We are wired to compete…

Nita walks into her first job. She is capable, and eager to prove herself. The organization speaks of collaboration and teamwork.

But inside her, another language is far more fluent.

The language of competition.

She didn’t choose it. She was raised in it.

It began when she was a child, barely able to tie her shoelaces.

She was enrolled in a prep school to prepare for admission into a good school.

She had to go through structured screening processes for communication, confidence, cognitive readiness in order to get admission.

Even before she understood what school means, she understood what selection means.

And more importantly, what rejection feels like.

Then came the race for marks

Every exam produced winners and losers.

Every report card carried silent comparisons.

Then came the ruthless competitive exams.
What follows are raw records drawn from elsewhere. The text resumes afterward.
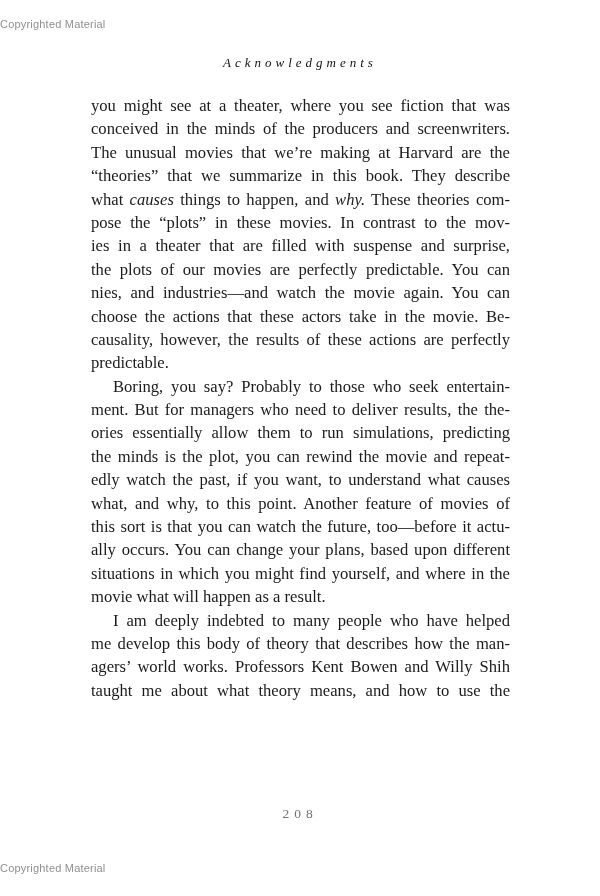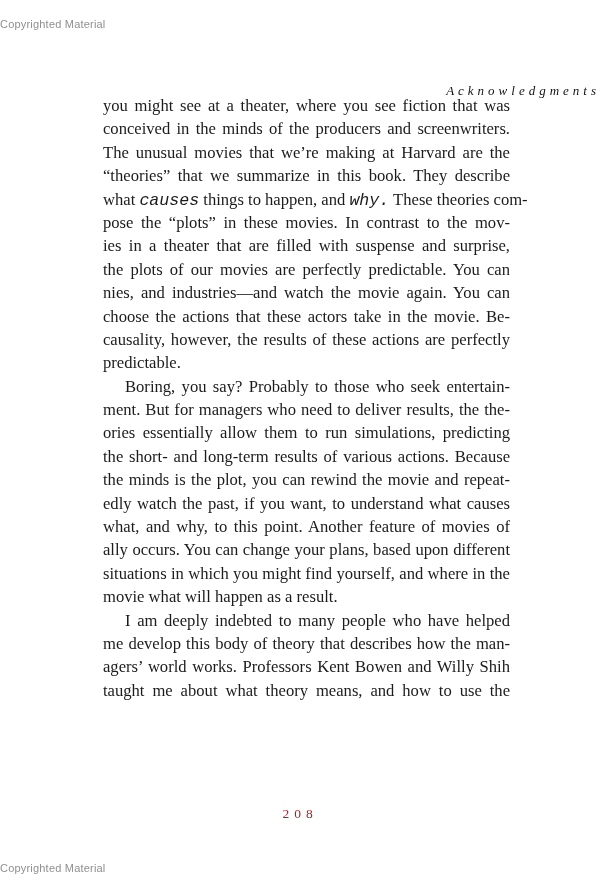--- a/index.html
+++ b/index.html
@@ -32,13 +32,12 @@
     top: 55px;
     left: 0;
     width: 100%;
-    text-align: right;
+    text-align: center;
     font-family: "Liberation Serif", serif;
     font-style: italic;
     font-size: 13px;
     letter-spacing: 4px;
     color: #111111;
-    margin-top: 28px;
   }
   .body-text {
     position: absolute;

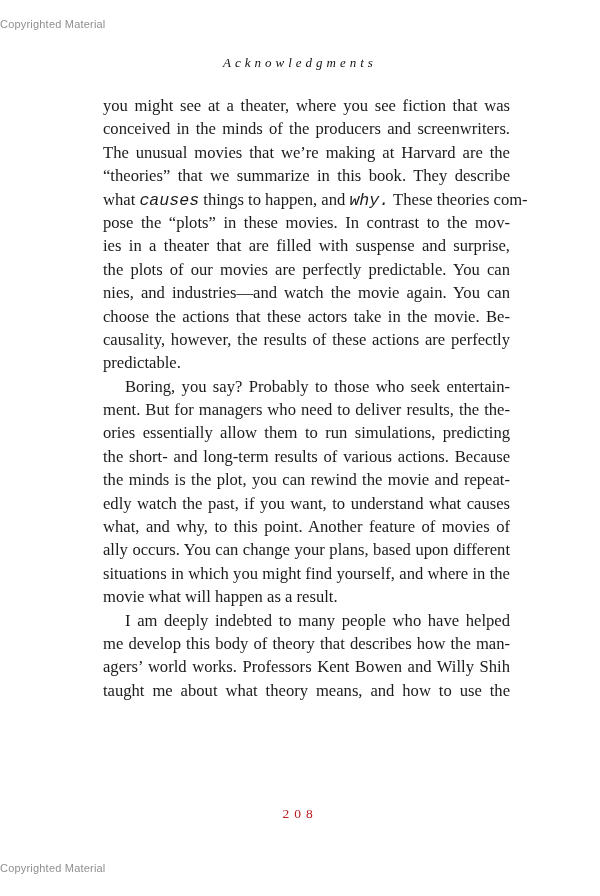--- a/index.html
+++ b/index.html
@@ -53,7 +53,6 @@
     text-align-last: justify;
     white-space: nowrap;
     color: #1b1b1b;
-    margin-left: 12px;
   }
   .line.last {
     text-align: center;

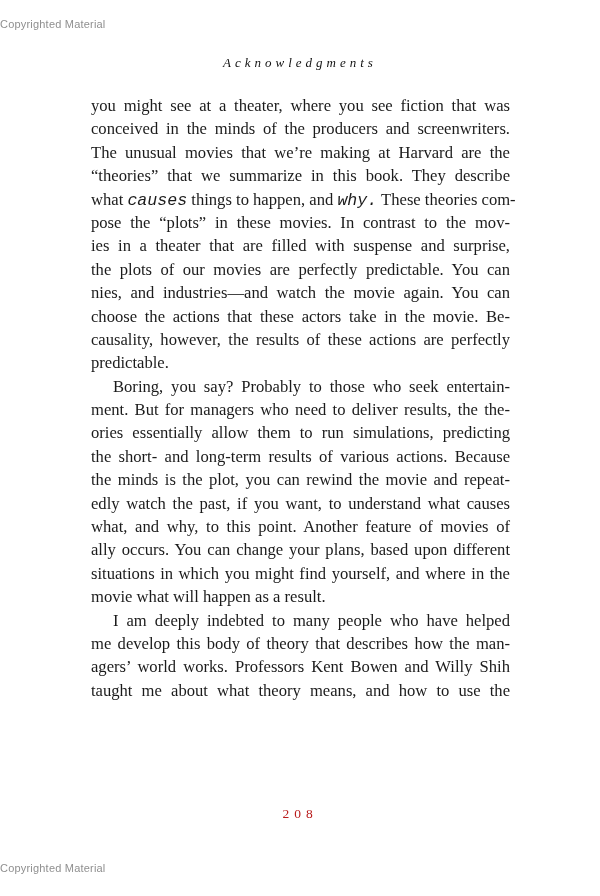--- a/index.html
+++ b/index.html
@@ -63,7 +63,6 @@
   }
   .line i {
     font-style: italic;
-    font-family: Liberation Mono, monospace;
   }
   .page-number {
     position: absolute;

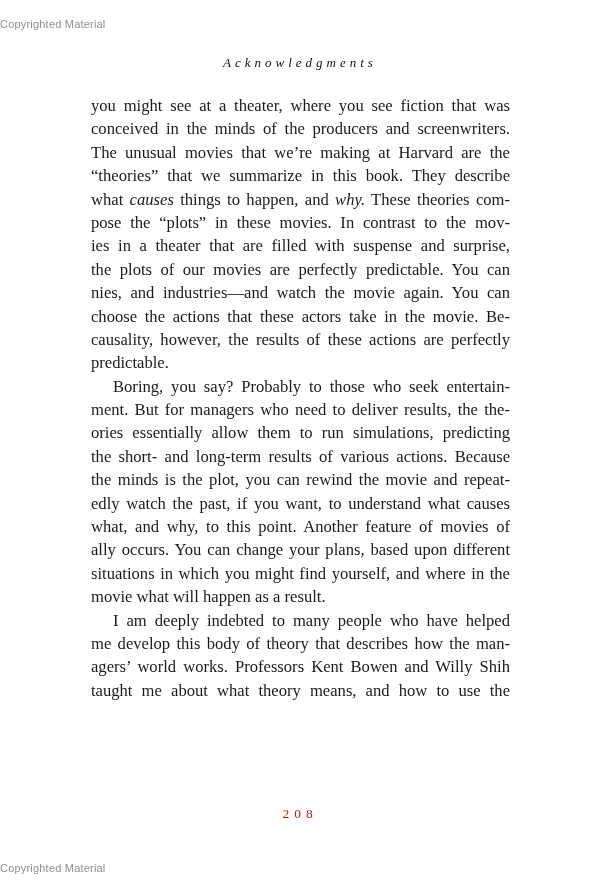--- a/index.html
+++ b/index.html
@@ -100,7 +100,6 @@
       <div class="line indent"><span>Boring, you say? Probably to those who seek entertain-</span></div>
       <div class="line"><span>ment. But for managers who need to deliver results, the the-</span></div>
       <div class="line"><span>ories essentially allow them to run simulations, predicting</span></div>
-      <div class="line"><span>the short- and long-term results of various actions. Because</span></div>
       <div class="line"><span>the minds is the plot, you can rewind the movie and repeat-</span></div>
       <div class="line"><span>edly watch the past, if you want, to understand what causes</span></div>
       <div class="line"><span>what, and why, to this point. Another feature of movies of</span></div>

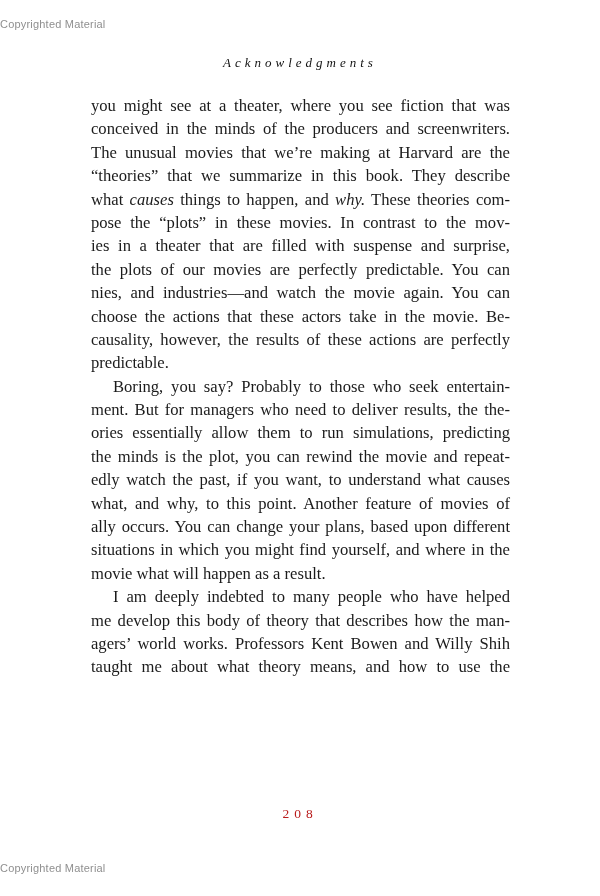--- a/index.html
+++ b/index.html
@@ -103,6 +103,7 @@
       <div class="line"><span>the minds is the plot, you can rewind the movie and repeat-</span></div>
       <div class="line"><span>edly watch the past, if you want, to understand what causes</span></div>
       <div class="line"><span>what, and why, to this point. Another feature of movies of</span></div>
+      <div class="line"><span>this sort is that you can watch the future, too—before it actu-</span></div>
       <div class="line"><span>ally occurs. You can change your plans, based upon different</span></div>
       <div class="line"><span>situations in which you might find yourself, and where in the</span></div>
       <div class="line last"><span>movie what will happen as a result.</span></div>

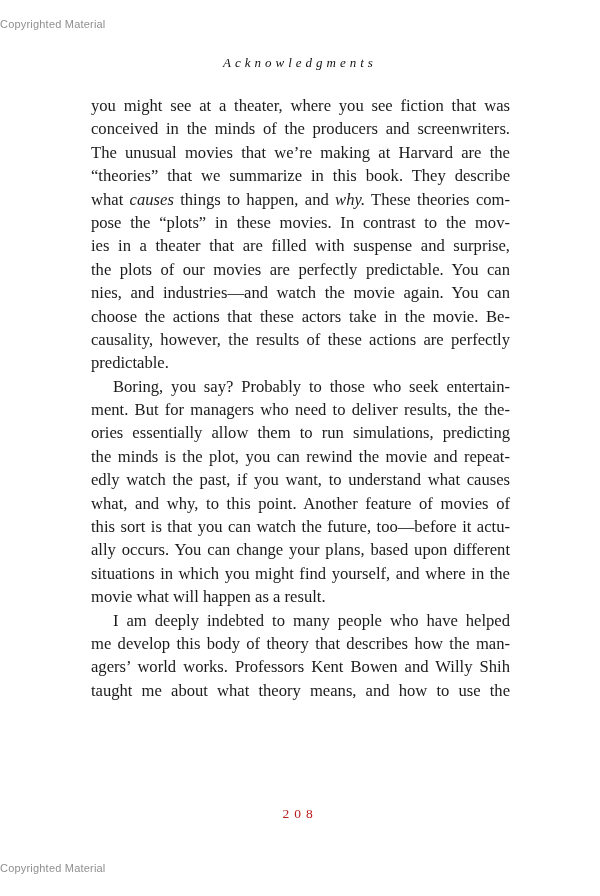--- a/index.html
+++ b/index.html
@@ -73,7 +73,7 @@
     font-family: "Liberation Serif", serif;
     font-size: 13.5px;
     letter-spacing: 5px;
-    color: #b91c1c;
+    color: #737373;
   }
 </style>
 </head>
She was overwhelmed by the options:

IIT JEE advanced ~16000 seats, 180000 students

NEET: 100000 seats, 2.3 million students

Then came the job market, where she once again competed for limited openings.

By the time she joined her first organization, she had competed for:

         •       School admission

         •       School performance

         •       College admission

         •       College performance

         •       Job selection

For 20+ years, her survival has depended on outperforming others.

It shaped how she thinks, behaves and sees others – not as collaborators, but as competitors.

Thus, collaboration is not a skill gap. It is a conditioning gap.

If we want her to collaborate, we have to help her unlearn and redefine success.

Question for managers: Are we ready to acknowledge this conditioning and reshape it?